- Your objective: Your task is to return the span of lines beginning at the one with "Kentucky stable bandages" and ending at the last line of the data, exactly as it stands.

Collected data
================

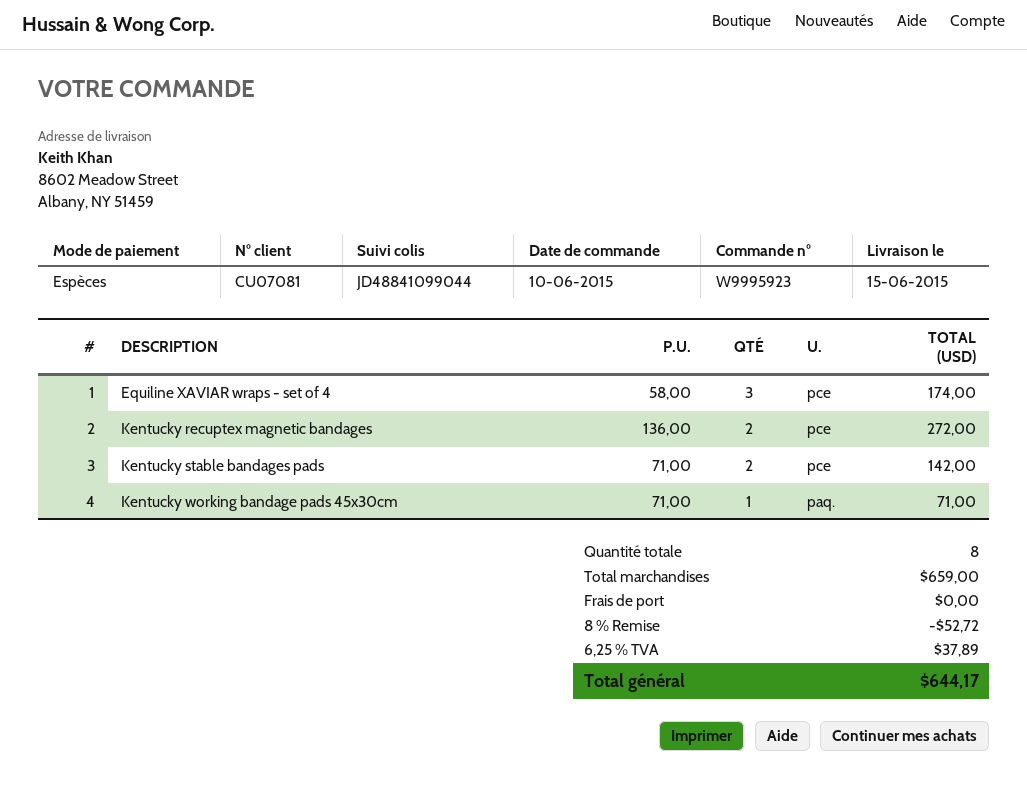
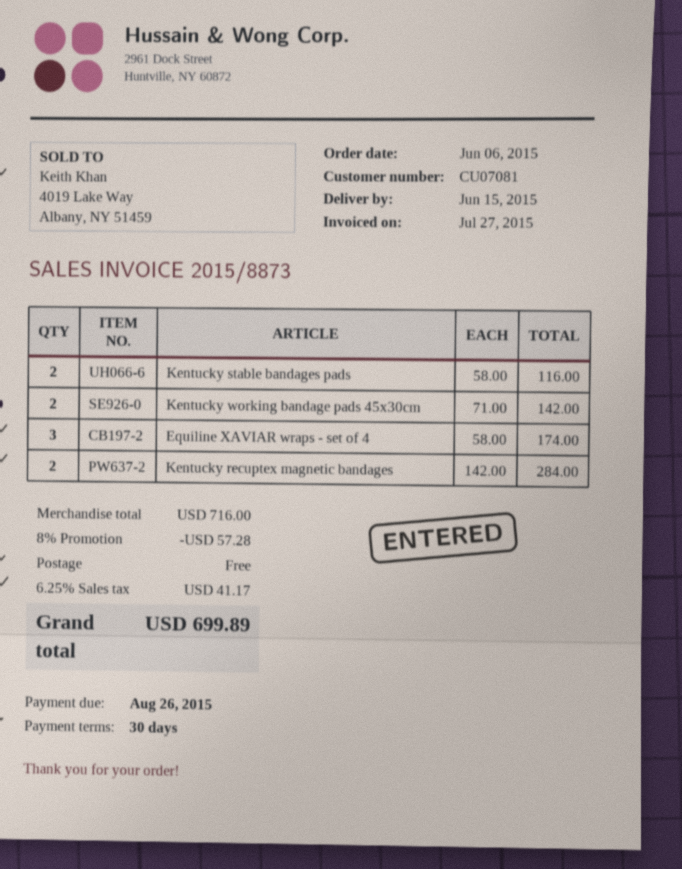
order date: 2015-06-10 -> 2015-06-06
Kentucky recuptex magnetic bandages: 2 x 136.00 = 272.00 -> 2 x 142.00 = 284.00
Kentucky stable bandages pads: 2 x 71.00 = 142.00 -> 2 x 58.00 = 116.00
Kentucky working bandage pads 45x30cm: 1 x 71.00 = 71.00 -> 2 x 71.00 = 142.00
subtotal: 659.00 -> 716.00
discount: 8% = 52.72 -> 8% = 57.28
tax: 6.25% = 37.89 -> 6.25% = 41.17
total: 644.17 -> 699.89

================

- Task answer:
Kentucky stable bandages pads: 2 x 71.00 = 142.00 -> 2 x 58.00 = 116.00
Kentucky working bandage pads 45x30cm: 1 x 71.00 = 71.00 -> 2 x 71.00 = 142.00
subtotal: 659.00 -> 716.00
discount: 8% = 52.72 -> 8% = 57.28
tax: 6.25% = 37.89 -> 6.25% = 41.17
total: 644.17 -> 699.89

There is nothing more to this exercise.